» WORK REQUIRED
Scan the data below for the string "subtotal". Copy every line where it appears.

» EXERCISE MATERIALS
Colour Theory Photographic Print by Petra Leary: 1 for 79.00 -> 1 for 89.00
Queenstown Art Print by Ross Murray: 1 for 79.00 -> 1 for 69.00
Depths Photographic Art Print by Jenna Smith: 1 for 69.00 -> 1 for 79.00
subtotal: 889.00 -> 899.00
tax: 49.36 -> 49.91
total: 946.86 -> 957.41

...

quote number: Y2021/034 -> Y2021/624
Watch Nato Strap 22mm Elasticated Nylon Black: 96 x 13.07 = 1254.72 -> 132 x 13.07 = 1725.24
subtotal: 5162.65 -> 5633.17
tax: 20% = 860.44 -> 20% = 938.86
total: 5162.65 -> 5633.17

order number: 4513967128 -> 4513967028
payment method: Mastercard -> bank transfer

» EXERCISE ANSWER
subtotal: 889.00 -> 899.00
subtotal: 5162.65 -> 5633.17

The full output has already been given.